> _To do_
Narrow the data below down to the lines containing "дрожжей".

Records drawn from a dataset
⁂

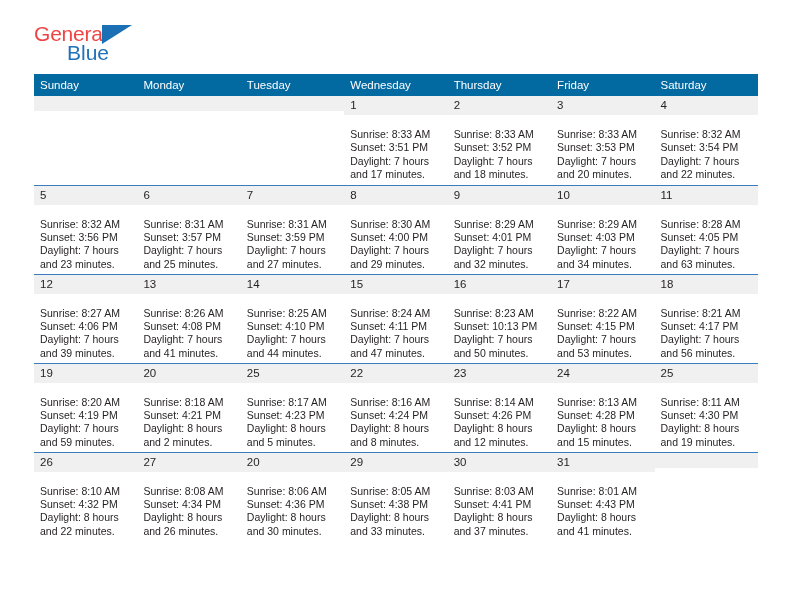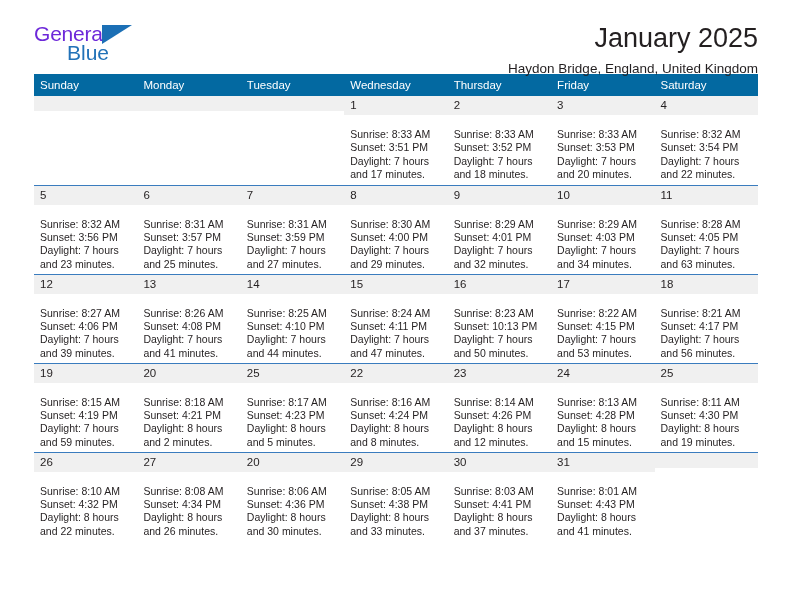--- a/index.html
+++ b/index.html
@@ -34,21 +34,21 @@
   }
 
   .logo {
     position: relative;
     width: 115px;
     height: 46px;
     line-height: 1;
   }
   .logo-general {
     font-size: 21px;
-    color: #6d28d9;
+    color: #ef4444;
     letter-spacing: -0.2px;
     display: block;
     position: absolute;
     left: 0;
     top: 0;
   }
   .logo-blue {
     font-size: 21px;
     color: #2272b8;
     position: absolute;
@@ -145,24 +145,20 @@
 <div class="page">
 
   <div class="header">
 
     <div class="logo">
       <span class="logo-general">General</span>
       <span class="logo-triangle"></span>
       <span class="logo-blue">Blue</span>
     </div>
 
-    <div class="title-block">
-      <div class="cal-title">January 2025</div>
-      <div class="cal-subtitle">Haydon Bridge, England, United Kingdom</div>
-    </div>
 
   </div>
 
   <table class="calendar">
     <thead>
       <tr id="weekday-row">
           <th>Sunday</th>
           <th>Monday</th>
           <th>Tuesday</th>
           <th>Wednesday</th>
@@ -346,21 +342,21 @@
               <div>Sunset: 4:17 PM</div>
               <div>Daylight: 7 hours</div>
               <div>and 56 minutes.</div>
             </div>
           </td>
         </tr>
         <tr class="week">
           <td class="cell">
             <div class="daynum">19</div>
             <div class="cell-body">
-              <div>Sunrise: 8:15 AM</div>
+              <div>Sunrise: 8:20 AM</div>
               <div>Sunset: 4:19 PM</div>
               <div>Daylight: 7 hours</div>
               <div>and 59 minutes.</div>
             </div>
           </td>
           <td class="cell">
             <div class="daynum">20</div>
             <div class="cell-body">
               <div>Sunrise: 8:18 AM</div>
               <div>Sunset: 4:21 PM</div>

⁂

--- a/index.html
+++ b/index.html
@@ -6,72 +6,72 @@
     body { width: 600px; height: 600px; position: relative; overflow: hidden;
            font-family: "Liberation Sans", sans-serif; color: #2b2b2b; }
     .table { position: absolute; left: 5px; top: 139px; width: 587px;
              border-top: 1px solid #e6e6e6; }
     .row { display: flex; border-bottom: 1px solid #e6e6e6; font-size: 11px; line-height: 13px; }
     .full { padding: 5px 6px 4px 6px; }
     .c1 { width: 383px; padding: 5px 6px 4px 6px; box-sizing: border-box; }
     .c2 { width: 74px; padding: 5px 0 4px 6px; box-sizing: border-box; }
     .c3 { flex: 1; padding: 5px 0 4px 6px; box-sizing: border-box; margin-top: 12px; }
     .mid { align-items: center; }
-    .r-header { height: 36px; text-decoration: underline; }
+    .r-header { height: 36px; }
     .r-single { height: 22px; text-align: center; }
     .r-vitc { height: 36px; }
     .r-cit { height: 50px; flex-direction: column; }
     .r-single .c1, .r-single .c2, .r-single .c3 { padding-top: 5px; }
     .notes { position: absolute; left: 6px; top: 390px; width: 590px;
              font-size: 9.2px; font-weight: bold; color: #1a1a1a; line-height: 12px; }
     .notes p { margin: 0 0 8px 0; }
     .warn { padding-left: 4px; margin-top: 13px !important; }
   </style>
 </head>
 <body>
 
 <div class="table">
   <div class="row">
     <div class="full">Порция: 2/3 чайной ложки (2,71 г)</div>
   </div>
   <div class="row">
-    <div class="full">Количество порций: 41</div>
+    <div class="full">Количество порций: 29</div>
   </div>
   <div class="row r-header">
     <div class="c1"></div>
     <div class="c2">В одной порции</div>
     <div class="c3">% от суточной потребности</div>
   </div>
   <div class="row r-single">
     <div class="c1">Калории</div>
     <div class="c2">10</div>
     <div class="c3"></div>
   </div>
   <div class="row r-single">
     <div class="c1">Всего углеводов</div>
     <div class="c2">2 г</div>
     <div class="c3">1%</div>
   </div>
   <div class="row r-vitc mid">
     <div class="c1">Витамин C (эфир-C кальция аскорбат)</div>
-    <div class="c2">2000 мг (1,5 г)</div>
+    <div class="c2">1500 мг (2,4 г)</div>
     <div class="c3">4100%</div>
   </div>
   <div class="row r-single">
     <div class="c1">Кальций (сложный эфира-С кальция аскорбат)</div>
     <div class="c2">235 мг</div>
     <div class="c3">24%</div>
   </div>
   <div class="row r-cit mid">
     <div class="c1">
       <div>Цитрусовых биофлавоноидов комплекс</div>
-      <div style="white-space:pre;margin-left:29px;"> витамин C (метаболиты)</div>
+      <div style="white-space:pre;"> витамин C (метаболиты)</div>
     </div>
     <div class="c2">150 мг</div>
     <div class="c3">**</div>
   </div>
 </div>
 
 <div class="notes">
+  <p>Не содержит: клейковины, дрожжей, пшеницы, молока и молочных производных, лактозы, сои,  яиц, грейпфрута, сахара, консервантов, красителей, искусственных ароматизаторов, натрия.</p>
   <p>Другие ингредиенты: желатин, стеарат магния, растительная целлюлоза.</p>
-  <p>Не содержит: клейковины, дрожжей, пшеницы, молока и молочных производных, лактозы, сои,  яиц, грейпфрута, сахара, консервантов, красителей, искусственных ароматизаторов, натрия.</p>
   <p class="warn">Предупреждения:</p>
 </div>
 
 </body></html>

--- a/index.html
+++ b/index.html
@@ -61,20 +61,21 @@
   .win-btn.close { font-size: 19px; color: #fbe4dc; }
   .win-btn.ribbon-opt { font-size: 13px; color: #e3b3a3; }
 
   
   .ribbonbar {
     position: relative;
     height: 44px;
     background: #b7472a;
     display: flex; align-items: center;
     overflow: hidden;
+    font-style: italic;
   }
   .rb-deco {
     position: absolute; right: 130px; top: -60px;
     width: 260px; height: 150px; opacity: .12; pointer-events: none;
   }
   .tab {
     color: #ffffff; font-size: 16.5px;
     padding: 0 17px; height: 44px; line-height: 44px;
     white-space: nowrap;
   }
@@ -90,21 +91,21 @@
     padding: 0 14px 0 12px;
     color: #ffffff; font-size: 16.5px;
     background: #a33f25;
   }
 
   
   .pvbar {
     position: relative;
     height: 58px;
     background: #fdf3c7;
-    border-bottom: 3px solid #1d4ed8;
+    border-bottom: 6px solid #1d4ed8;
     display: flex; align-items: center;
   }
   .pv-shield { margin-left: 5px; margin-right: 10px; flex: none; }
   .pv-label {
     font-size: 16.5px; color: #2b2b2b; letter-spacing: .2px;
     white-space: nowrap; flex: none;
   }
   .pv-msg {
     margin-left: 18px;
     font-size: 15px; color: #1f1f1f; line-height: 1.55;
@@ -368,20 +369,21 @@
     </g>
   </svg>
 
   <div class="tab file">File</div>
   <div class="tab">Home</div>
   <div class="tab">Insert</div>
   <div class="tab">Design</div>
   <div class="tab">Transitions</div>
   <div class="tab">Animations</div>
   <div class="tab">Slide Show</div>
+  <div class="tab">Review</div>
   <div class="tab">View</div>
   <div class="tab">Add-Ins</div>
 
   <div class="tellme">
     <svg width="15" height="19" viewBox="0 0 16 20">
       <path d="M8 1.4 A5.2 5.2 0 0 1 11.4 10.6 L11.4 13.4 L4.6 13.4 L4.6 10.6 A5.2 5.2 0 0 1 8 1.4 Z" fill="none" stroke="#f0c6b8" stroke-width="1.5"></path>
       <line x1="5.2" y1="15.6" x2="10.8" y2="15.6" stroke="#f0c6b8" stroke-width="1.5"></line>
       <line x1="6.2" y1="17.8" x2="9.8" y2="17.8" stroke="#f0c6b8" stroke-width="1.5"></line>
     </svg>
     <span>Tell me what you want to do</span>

⁂

> _Task response_
+  <p>Не содержит: клейковины, дрожжей, пшеницы, молока и молочных производных, лактозы, сои,  яиц, грейпфрута, сахара, консервантов, красителей, искусственных ароматизаторов, натрия.</p>
-  <p>Не содержит: клейковины, дрожжей, пшеницы, молока и молочных производных, лактозы, сои,  яиц, грейпфрута, сахара, консервантов, красителей, искусственных ароматизаторов, натрия.</p>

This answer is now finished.